As multi-core processors become the de facto standard, isn't it possible that the OS might reserve a core for itself and other programs might be given exclusive control of their cores.

Without all the processes sharing the same core, your code will get a natural speed boost.


@joe: I think the CUDA model is kind of what you described. Because the workload in CUDA model is usually computation bounded, exclusive access to the cores would offer speed boost.

However, The workload on general CPU would be more of processes dealing with I/O device such as keyboard, mouse or disk. Exclusive access to some cores often lead to spin wait and do nothing. This is what general OS tried to avoid and I think this is why we need an OS to switch among so many processes.

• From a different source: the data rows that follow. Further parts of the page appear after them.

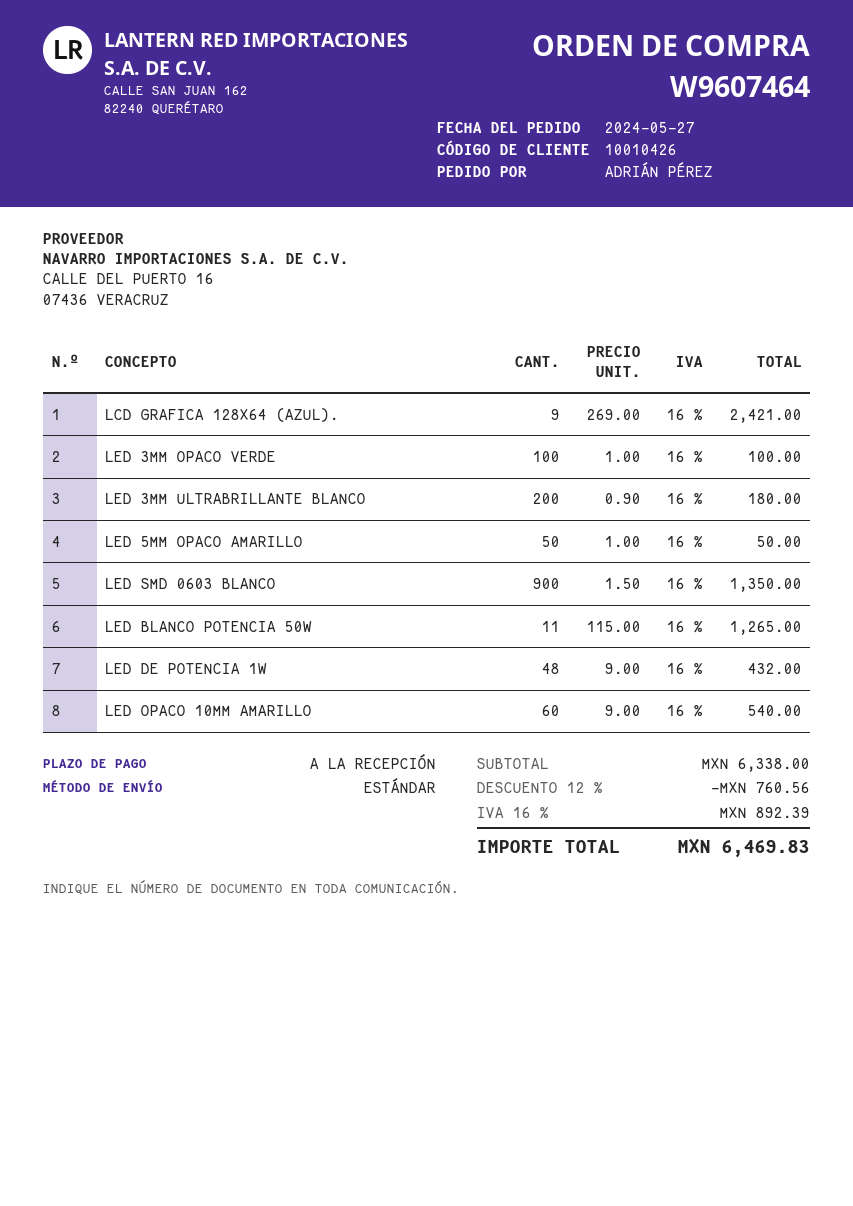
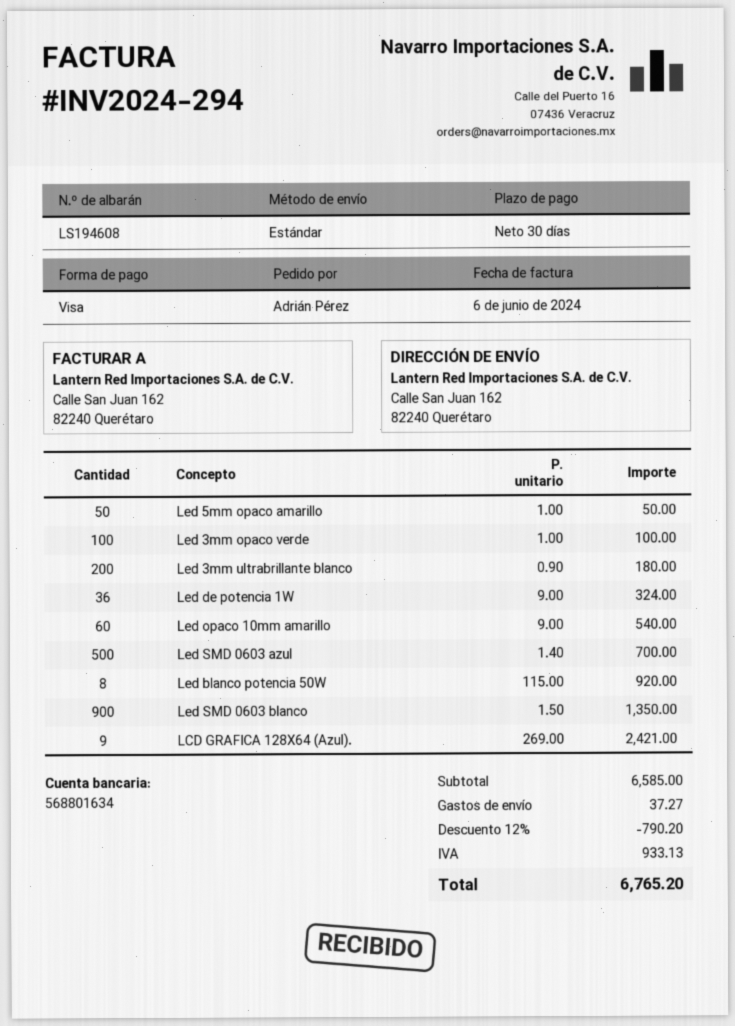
payment terms: on receipt -> 30 days
LED BLANCO POTENCIA 50W: 11 x 115.00 = 1265.00 -> 8 x 115.00 = 920.00
LED DE POTENCIA 1W: 48 x 9.00 = 432.00 -> 36 x 9.00 = 324.00
Led SMD 0603 azul: none -> 500 x 1.40 = 700.00
subtotal: 6338.00 -> 6585.00
discount: 12% = 760.56 -> 12% = 790.20
shipping: none -> 37.27
tax: 892.39 -> 933.13
total: 6469.83 -> 6765.20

This diagram is of an Intel Sandy Bridge microchip. As Kayvon explained yesterday, Sandy Bridge is a 2011 microarchitecture, which has since been superseded by 2012's Ivy Bridge (which in turn will be superseded by the upcoming Haswell microarchitecture). Even though some Sandy/Ivy Bridge chips (like the one above) only have 4 physical cores, many of them also utilize hyper-threading, which allows each core to run two threads simultaneously. This means that these kinds of chips will have an additional 4 logical cores, and are capable of running up to 8 threads simultaneously. It's pretty amazing too they're able to offer so much raw processing power while still offering pretty decent integrated graphics performance. Intel's also promising much improved processor graphics with Haswell.


Even GPUs are implementing multi-core technology in order to exploit parallelism. NVIDIA's Kepler GPU also uses something called dynamic parallelism. It simplifies GPU programming by allowing programmers to easily accelerate all parallel nested loops – resulting in a GPU dynamically spawning new threads on its own without going back to the CPU.


NVIDIA recently unveiled their upcoming Tegra 4 SoC for mobile devices at CES 2013, which will have a quad-core ARM CPU and 72 custom GPU cores, giving it 6x more graphics power than the current Tegra 3. The Tegra 3 is already in use in a variety of mobile devices such as phones, tablets, and notably the Microsoft Surface RT. The Tegra 4 will unfortunately not have support for CUDA, but it is anticipated that a future Tegra will. See NVIDIA's site for more information on it.


Also note that Tegra 4 is one of the first SoCs that features quad-core ARM Cortex A15 cores on-board, which is a multicore ARM architecture processor providing an out-of-order superscalar pipeline ARM v7 instruction set. ARM has confirmed that the Cortex A15 core is 40 percent faster than the Cortex-A9 core (used in Nvidia's Tegra 3 SoC) with the same number of cores at the same speed. In addition, Tegra 4 continues the 4-plus-1(low power core) design, which efficiently reduces power without having to sacrifice performance.


Question: We're getting way ahead of ourselves in the course, but can anyone describe what the "4+1" design that @kailuo mentions is, and why architects might have chosen to do that?


The 4-PLUS-1 design is: in addition to the four main "quad" cores which handle the majority of high intensity computation, a fifth CPU core (the "Battery Saver core") is included onto the board. This core is built using a special low power silicon process that executes tasks at low frequency for active standby mode, music playback, and even video playback. Simply put, this fifth core exists to handle (mostly) background tasks (e.g. email syncs when your phone is in standby state) using much less power.


@Xiao you've worked on power management for Tegra 3, any insights?


It is also interesting to note that the 5th "Battery Saver" core is OS transparent. i.e, the OS and the applications are not aware of this core but automatically take advantage of it specially during the active standby state (when the user is not actively interacting with the device).
By using a 5th core during the active standby state, the power consumption is minimized, therefore improving the battery life significantly.
Reference: The Variable SMP whitepaper.